> _Instructions for the task_
Please look for the string "Parce" below and report every line in which it occurs.

> _Data for this task_

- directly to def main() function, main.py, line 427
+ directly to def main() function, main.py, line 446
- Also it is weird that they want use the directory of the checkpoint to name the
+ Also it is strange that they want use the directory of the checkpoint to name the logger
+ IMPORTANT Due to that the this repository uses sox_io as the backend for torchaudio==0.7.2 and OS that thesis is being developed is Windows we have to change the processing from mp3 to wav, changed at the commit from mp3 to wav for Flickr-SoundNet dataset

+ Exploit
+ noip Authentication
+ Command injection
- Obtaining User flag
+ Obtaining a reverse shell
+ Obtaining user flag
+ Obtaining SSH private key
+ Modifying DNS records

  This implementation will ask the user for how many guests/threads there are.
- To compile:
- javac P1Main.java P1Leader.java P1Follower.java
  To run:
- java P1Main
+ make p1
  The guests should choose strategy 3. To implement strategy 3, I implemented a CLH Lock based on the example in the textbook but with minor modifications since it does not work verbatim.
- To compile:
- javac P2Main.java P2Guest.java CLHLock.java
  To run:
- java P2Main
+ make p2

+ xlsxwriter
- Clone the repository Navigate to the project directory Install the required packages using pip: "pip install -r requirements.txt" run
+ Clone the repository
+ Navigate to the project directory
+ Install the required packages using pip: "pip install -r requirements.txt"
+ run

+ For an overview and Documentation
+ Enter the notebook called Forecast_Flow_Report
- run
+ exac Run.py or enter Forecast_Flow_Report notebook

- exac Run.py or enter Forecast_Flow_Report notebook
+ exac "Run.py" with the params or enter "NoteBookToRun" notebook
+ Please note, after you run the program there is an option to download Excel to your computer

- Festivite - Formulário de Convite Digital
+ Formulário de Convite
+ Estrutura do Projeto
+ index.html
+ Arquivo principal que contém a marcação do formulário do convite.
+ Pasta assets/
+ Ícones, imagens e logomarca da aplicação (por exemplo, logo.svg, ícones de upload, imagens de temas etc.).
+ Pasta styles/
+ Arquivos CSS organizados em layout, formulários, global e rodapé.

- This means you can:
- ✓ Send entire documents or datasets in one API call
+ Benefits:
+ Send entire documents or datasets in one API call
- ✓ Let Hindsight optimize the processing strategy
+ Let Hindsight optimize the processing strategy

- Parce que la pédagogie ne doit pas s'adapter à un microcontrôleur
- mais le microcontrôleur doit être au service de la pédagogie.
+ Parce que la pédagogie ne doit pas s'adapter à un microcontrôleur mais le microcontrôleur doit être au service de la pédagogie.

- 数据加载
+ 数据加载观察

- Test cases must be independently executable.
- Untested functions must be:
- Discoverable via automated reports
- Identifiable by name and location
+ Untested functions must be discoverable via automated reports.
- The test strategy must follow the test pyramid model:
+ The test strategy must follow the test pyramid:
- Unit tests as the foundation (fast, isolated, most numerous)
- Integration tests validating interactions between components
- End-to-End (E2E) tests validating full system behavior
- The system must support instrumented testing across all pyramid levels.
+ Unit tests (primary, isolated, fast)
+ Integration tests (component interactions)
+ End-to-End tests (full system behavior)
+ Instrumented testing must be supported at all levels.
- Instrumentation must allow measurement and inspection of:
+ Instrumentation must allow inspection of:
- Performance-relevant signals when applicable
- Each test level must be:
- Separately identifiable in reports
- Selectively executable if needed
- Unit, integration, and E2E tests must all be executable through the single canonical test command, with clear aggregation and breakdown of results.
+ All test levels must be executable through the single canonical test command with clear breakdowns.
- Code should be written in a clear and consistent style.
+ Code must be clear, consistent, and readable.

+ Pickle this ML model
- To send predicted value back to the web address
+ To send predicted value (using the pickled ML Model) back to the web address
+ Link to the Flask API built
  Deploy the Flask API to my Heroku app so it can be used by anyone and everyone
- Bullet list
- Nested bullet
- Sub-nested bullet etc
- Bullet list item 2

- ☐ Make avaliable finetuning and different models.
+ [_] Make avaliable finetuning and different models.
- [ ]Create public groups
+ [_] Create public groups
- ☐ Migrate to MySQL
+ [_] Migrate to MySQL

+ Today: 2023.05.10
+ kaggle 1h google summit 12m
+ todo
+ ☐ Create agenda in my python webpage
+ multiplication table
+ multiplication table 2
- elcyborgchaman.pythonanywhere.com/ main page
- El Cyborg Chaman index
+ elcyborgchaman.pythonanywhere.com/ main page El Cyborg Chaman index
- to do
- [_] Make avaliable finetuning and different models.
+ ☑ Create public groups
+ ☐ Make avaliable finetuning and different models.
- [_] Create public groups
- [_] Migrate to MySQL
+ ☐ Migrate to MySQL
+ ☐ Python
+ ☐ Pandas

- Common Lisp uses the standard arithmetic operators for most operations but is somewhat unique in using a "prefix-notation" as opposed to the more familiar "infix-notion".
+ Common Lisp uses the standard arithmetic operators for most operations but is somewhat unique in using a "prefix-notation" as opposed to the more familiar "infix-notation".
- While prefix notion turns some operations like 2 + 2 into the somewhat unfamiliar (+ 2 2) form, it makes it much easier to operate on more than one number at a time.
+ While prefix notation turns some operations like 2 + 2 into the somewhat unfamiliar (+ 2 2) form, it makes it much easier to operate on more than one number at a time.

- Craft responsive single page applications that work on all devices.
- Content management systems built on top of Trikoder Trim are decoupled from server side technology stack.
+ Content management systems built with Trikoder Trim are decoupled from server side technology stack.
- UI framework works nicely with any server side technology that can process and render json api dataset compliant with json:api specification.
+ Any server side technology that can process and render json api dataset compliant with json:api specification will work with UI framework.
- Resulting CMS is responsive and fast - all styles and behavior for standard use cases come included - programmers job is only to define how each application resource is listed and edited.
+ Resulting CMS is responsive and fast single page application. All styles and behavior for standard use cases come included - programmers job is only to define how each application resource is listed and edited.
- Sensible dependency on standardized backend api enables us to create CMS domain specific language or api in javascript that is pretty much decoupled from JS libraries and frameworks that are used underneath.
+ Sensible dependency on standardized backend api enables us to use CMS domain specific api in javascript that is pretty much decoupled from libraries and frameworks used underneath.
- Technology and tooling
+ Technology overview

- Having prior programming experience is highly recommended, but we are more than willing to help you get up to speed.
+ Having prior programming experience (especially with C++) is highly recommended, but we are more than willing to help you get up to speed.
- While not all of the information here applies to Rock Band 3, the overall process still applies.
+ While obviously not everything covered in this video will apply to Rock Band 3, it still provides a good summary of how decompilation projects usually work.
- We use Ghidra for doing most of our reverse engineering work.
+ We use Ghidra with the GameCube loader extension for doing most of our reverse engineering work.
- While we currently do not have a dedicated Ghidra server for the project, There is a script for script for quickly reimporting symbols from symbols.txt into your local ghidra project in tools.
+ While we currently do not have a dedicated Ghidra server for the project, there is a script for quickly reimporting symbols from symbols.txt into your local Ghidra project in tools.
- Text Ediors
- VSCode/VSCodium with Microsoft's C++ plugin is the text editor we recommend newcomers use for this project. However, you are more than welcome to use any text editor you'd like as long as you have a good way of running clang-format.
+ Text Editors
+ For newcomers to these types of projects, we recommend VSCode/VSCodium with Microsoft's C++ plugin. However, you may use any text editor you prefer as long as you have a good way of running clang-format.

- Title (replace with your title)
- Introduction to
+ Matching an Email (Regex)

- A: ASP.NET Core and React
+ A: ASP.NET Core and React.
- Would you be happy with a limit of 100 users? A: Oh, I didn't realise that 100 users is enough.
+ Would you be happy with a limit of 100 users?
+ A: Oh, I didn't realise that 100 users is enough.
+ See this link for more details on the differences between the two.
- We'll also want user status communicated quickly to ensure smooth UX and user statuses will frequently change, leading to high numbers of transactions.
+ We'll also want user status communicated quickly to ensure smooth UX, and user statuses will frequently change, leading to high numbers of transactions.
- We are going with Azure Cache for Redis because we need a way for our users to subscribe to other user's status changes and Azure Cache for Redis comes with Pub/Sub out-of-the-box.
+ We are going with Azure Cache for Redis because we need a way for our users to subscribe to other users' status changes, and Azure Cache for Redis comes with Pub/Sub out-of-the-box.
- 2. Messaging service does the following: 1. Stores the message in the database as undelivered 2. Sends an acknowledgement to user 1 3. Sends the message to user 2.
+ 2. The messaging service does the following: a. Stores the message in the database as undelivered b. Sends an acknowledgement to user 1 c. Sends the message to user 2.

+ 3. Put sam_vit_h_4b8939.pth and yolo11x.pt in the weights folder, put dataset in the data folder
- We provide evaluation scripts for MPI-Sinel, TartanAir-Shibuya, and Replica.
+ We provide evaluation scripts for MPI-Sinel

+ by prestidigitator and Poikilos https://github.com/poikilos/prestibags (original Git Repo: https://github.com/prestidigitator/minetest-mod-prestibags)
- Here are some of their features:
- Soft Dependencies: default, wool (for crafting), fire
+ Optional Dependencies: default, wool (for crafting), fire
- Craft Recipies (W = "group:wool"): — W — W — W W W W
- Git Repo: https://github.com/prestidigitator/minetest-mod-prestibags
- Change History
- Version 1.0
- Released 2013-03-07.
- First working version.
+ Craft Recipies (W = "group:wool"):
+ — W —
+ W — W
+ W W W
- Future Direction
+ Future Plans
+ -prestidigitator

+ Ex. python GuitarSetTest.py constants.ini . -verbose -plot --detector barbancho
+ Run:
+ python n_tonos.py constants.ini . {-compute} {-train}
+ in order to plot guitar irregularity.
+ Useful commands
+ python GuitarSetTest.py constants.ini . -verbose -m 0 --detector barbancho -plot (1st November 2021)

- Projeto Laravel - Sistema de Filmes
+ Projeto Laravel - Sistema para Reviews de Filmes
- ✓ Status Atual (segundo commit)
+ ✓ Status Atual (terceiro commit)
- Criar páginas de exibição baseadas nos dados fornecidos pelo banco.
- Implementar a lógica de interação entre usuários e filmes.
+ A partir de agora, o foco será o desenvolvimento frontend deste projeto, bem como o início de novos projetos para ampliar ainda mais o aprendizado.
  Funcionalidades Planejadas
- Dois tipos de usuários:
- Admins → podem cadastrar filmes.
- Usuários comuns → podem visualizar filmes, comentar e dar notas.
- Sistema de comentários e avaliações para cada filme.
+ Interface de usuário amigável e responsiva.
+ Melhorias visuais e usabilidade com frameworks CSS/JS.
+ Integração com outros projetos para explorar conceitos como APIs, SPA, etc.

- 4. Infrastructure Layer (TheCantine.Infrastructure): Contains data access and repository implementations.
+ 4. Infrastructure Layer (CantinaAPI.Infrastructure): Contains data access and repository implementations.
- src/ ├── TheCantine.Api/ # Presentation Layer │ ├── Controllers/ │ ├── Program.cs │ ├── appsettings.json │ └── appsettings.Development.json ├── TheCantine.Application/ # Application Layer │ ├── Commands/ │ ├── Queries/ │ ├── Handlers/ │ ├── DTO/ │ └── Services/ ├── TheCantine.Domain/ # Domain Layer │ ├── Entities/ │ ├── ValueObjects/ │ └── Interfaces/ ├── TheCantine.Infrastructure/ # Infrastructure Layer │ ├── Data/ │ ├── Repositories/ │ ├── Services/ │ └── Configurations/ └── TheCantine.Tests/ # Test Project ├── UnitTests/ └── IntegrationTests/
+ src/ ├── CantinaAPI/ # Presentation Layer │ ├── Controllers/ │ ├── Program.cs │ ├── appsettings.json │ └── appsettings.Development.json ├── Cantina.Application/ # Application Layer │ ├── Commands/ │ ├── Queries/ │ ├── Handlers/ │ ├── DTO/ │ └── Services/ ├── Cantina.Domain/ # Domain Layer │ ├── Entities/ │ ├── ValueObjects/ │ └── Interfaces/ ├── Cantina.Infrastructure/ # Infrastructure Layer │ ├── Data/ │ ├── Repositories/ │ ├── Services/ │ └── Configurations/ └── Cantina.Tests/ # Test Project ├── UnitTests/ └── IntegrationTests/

> _Exercise response_
- Parce que la pédagogie ne doit pas s'adapter à un microcontrôleur
+ Parce que la pédagogie ne doit pas s'adapter à un microcontrôleur mais le microcontrôleur doit être au service de la pédagogie.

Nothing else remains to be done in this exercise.